DATA RECORDS
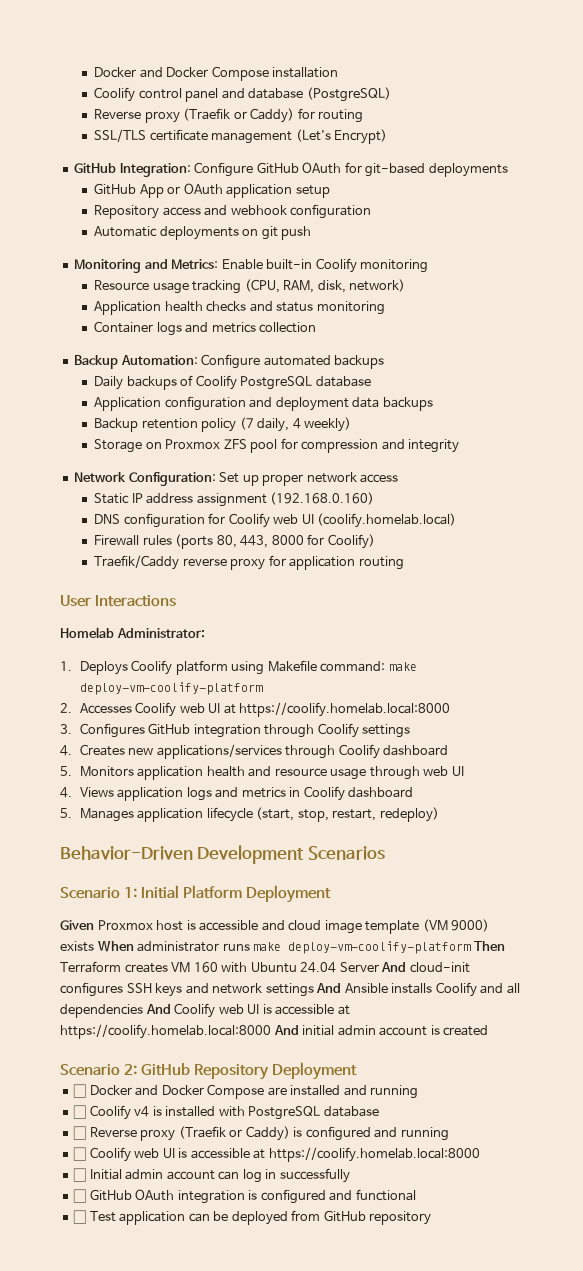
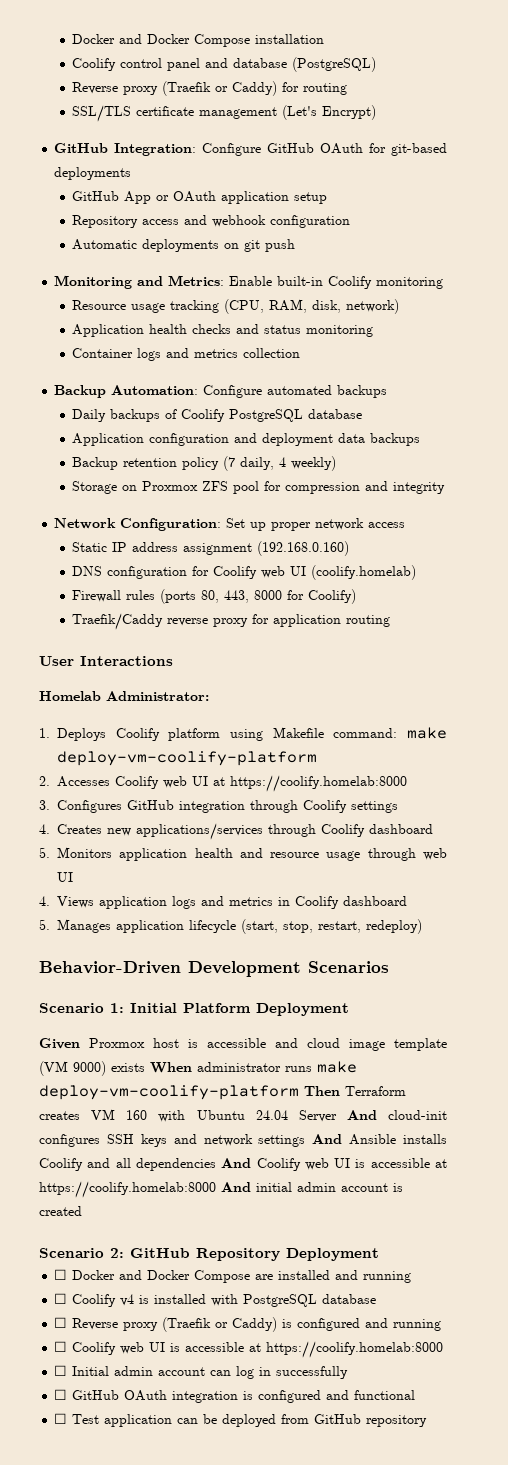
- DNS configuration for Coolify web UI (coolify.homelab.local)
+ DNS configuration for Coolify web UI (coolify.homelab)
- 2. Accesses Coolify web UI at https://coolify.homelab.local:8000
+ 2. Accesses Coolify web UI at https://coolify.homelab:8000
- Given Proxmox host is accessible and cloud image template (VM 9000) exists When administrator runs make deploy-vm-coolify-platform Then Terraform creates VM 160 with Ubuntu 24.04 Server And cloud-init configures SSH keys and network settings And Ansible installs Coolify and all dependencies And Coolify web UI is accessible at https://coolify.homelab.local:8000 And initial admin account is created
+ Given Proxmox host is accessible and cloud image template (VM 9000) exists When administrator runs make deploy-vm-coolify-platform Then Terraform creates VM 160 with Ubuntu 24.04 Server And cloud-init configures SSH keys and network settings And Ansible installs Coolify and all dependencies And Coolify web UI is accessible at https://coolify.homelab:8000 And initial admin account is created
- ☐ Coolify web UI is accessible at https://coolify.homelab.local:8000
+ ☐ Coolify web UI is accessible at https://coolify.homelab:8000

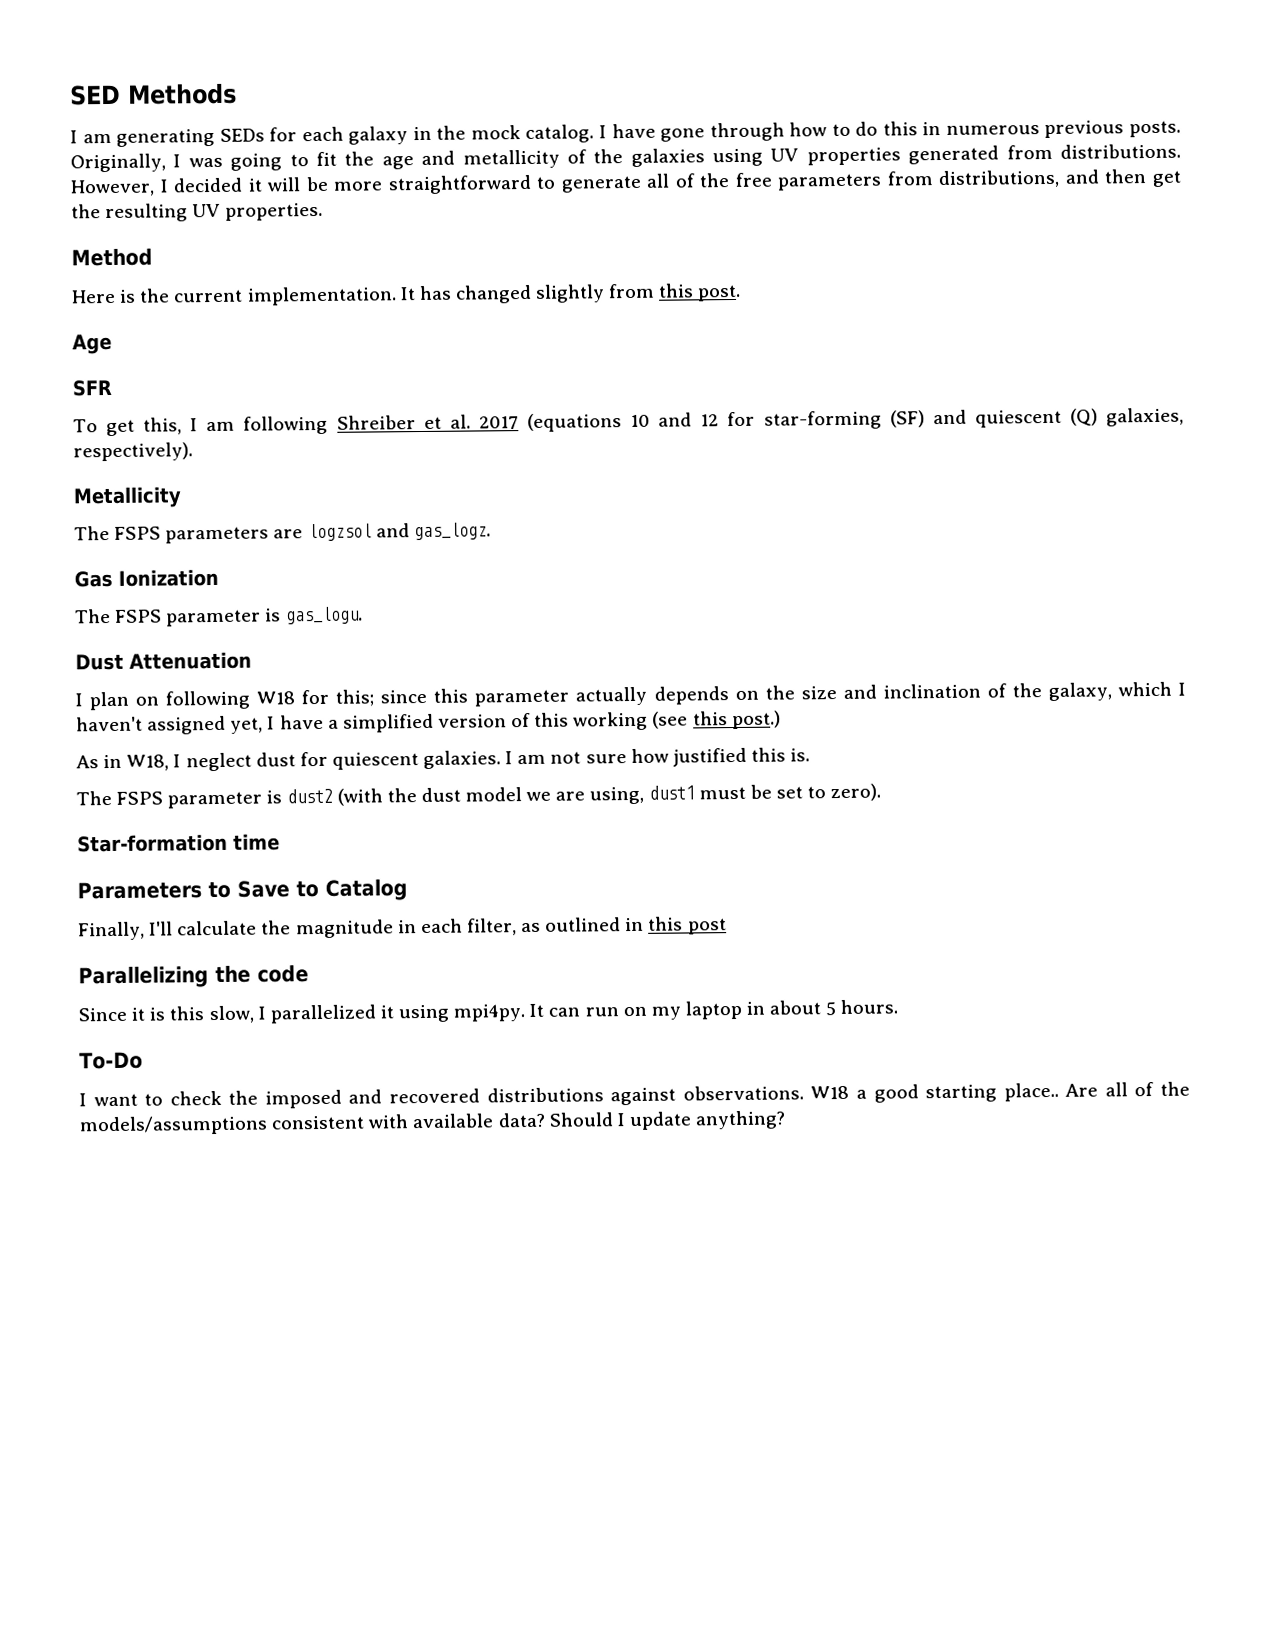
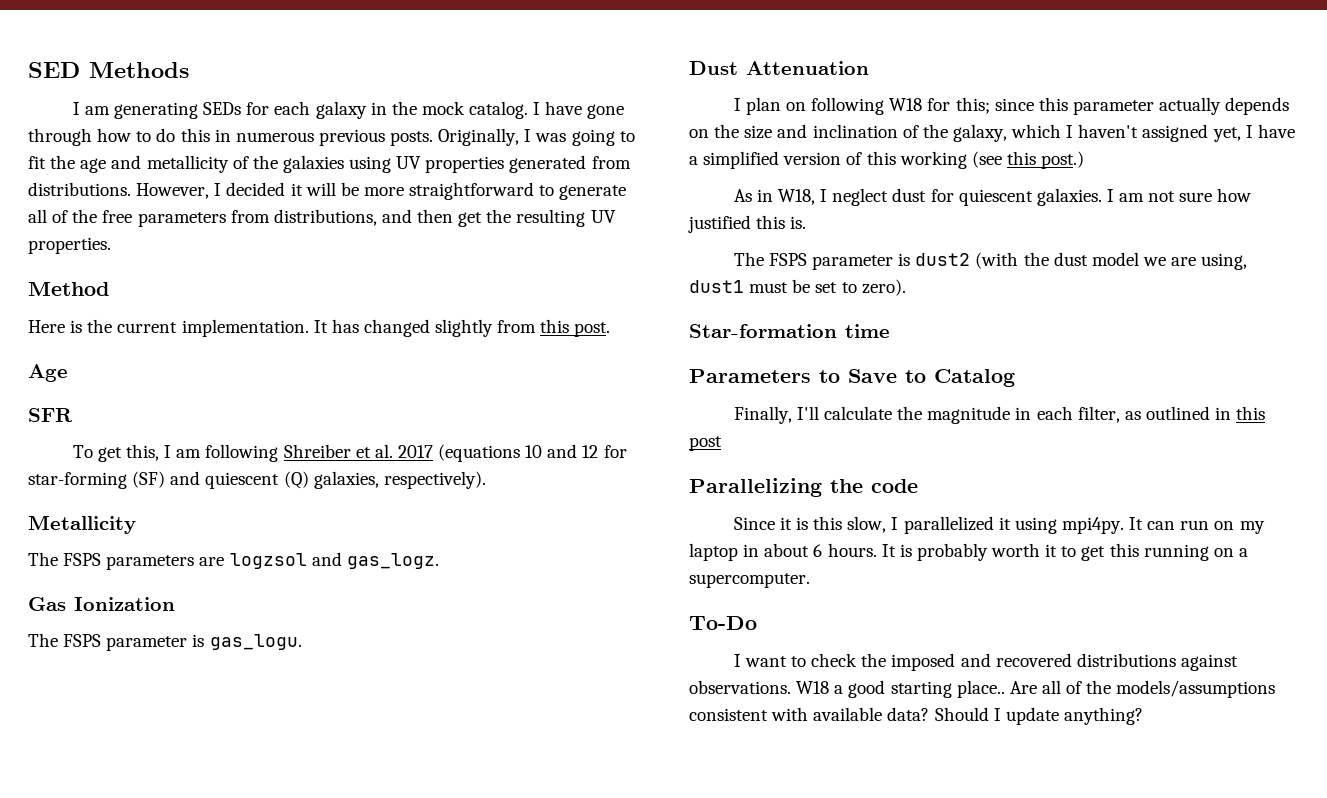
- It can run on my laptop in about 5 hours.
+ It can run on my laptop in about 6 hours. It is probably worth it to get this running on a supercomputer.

ABOUT THIS TASK
For each line above that contains the word "configuration", give the line as it is written.

REPLY TO THE TASK
- DNS configuration for Coolify web UI (coolify.homelab.local)
+ DNS configuration for Coolify web UI (coolify.homelab)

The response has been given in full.